Ce n’était point une illusion. De tous les points de la France les lettres affluent, lui prouvant qu’il a touché juste, que « la France ne veut pas périr, qu’elle ne veut pas être livrée, qu’elle ne veut plus être humiliée. » « Ma plume et ma parole, écrit-il, sont à son service. » Et à la chute du ministère Caillaux, il ouvre une campagne pour saluer et encourager « le réveil du pays. » Campagne toute patriotique, et exclusivement patriotique, en dépit des vœux que lui adressent certaines des innombrables lettres qu’il recevait. « Quelques-unes, déclare-t-il, m’appellent sur le terrain politique. Je ne m’y laisserai pas attirer. L’heure est trop poignante. C’est quelque chose comme celle d’il y a quarante et un ans, quand la patrie rassembla tous ses fils, sans distinction de croyances ou d’opinions, sans souci des mains qui tenaient le drapeau. » Noble attitude, en vérité, et qui, avec une générosité à laquelle on ne répondit pas toujours, préludait à cette « union sacrée » où nous vivons depuis plus de trois ans. Un de ces articles est précisément intitulé : l’Union nécessaire, et il est une réponse à une parole fameuse sur la survivance séparatrice de la question religieuse.


Oui, — concluait éloquemment Albert de Mun, — la question religieuse sépare nos âmes. Ce n’est que trop vrai.
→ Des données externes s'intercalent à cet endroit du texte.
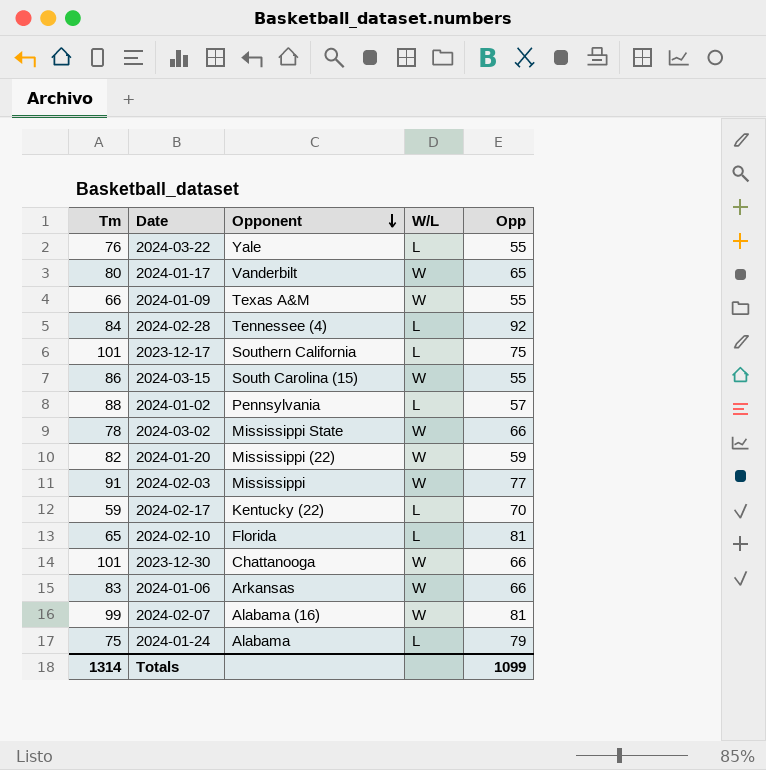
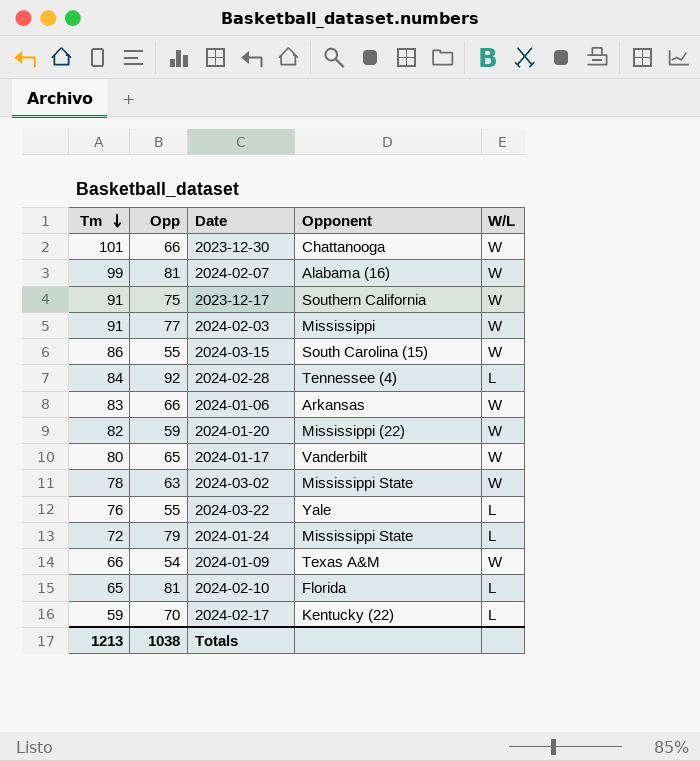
row order: Opponent descending -> Tm descending
column Opp | position: 5 -> 2
row 2024-01-02: 88 | Pennsylvania | L | 57 -> none
2023-12-17 | Tm: 101 -> 91
2023-12-17 | W/L: L -> W
2024-03-02 | Opp: 66 -> 63
2024-01-24 | Tm: 75 -> 72
2024-01-24 | Opponent: Alabama -> Mississippi State
2024-01-09 | Opp: 55 -> 54
Totals | Tm: 1314 -> 1213
Totals | Opp: 1099 -> 1038

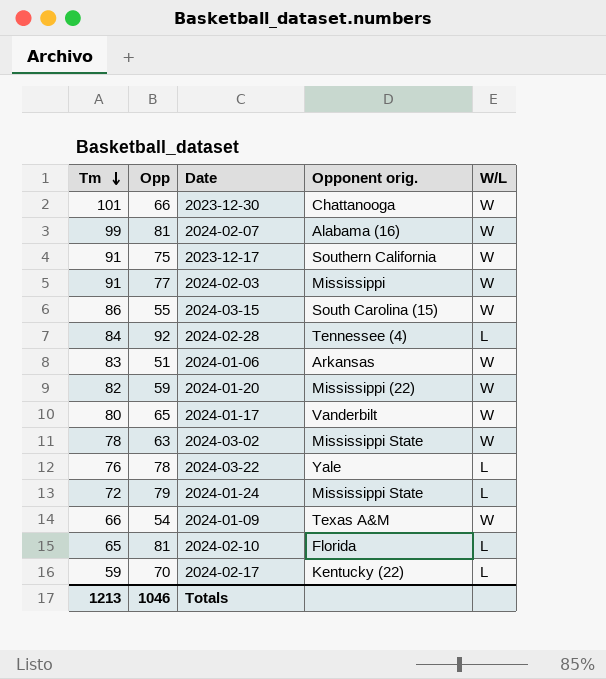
column name: Opponent -> Opponent orig.
2024-01-06 | Opp: 66 -> 51
2024-03-22 | Opp: 55 -> 78
Totals | Opp: 1038 -> 1046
Mais, dans ce déchirement douloureux, où tant de cœurs ont saigné, quelque chose reste debout, qui les unit malgré tout, quelque chose de sacré qu’il n’est pas permis de livrer aux disputes et aux passions. Il reste la France ! C’est à elle qu’il faut penser. C’est d’elle qu’il faut parler[1].

  1. Pour la Patrie (Émile-Paul), p. 205, 289.